New impression of Japanese home life: They like their porn animated, their house automated, and their dogs robotic.  Voil?, the new Japan.

December 15, 2002
I am going home in less than one week to visit my family for Christmas.  I feel like so much has changed and that going home seems weird like it's a different life that I remember vaguely.  I feel the love and connection, but aside from my mother, the people in my photographs have been memories to me or e-mails and instant messages that appear on my computer for the last year.  It's a strange feeling that worries me a little.  I'm not sure how I will handle mysef when I go home or if I'll be able to bring myself to get back on that plane for Taiwan.  I spent Friday surrounded by friends and co-workers who have become a surrogate family to me.  Not to say I no longer love my people, but they have moved on with their lives without me.  My sister's graduating from college soon, my brother has a new baby, and my mother has a new boyfriend.  Where do I fit in?  It gives me a chance to think about my accomplishments here in Taiwan which are pretty big considering...but as far as friends and relationships go, I have very little to show. 

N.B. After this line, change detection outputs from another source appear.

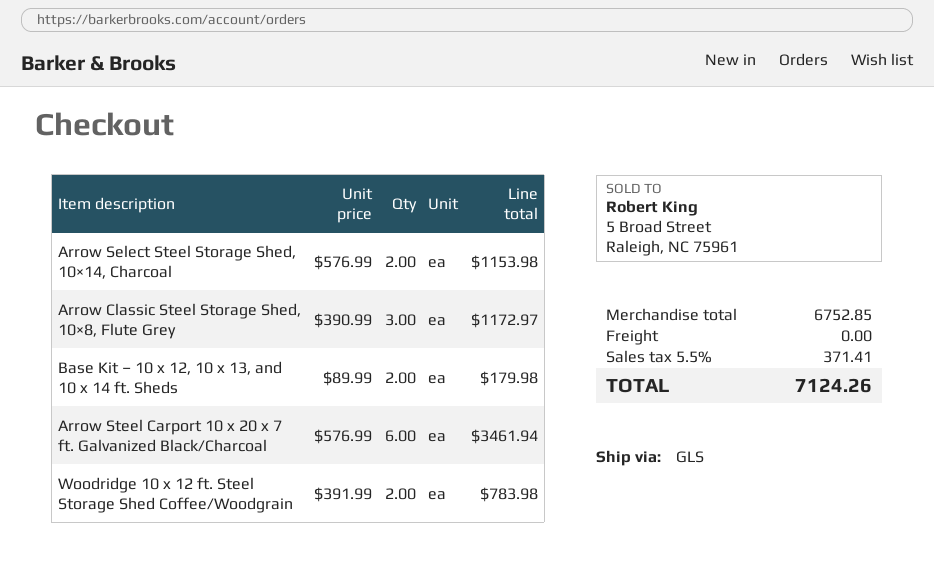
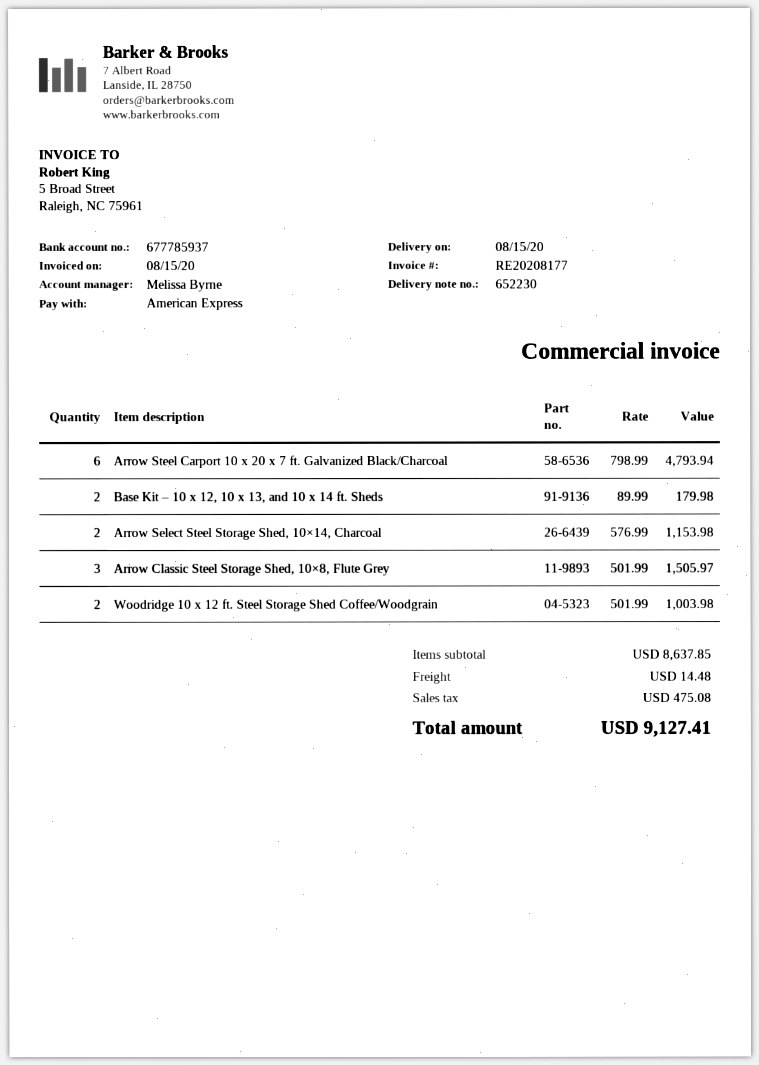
Arrow Classic Steel Storage Shed, 10×8, Flute Grey: 3 x 390.99 = 1172.97 -> 3 x 501.99 = 1505.97
Arrow Steel Carport 10 x 20 x 7 ft. Galvanized Black/Charcoal: 6 x 576.99 = 3461.94 -> 6 x 798.99 = 4793.94
Woodridge 10 x 12 ft. Steel Storage Shed Coffee/Woodgrain: 2 x 391.99 = 783.98 -> 2 x 501.99 = 1003.98
subtotal: 6752.85 -> 8637.85
shipping: 0.00 -> 14.48
tax: 371.41 -> 475.08
total: 7124.26 -> 9127.41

On another note, I love watching people walking along a sidewalk who suddenly come up to a person they know.  In a sea of unfamiliar faces when one suddenly pops up that you know is a moment that you can treasure.  Of those hundreds of nameless faces, we two know one another and our circles have clicked in place, even if for a little while.  I loved that feeling even when I was in college and maybe that's why I like living among large populations, just for those moments.  I love people and I think they can be very interesting and beautiful creatures when observed.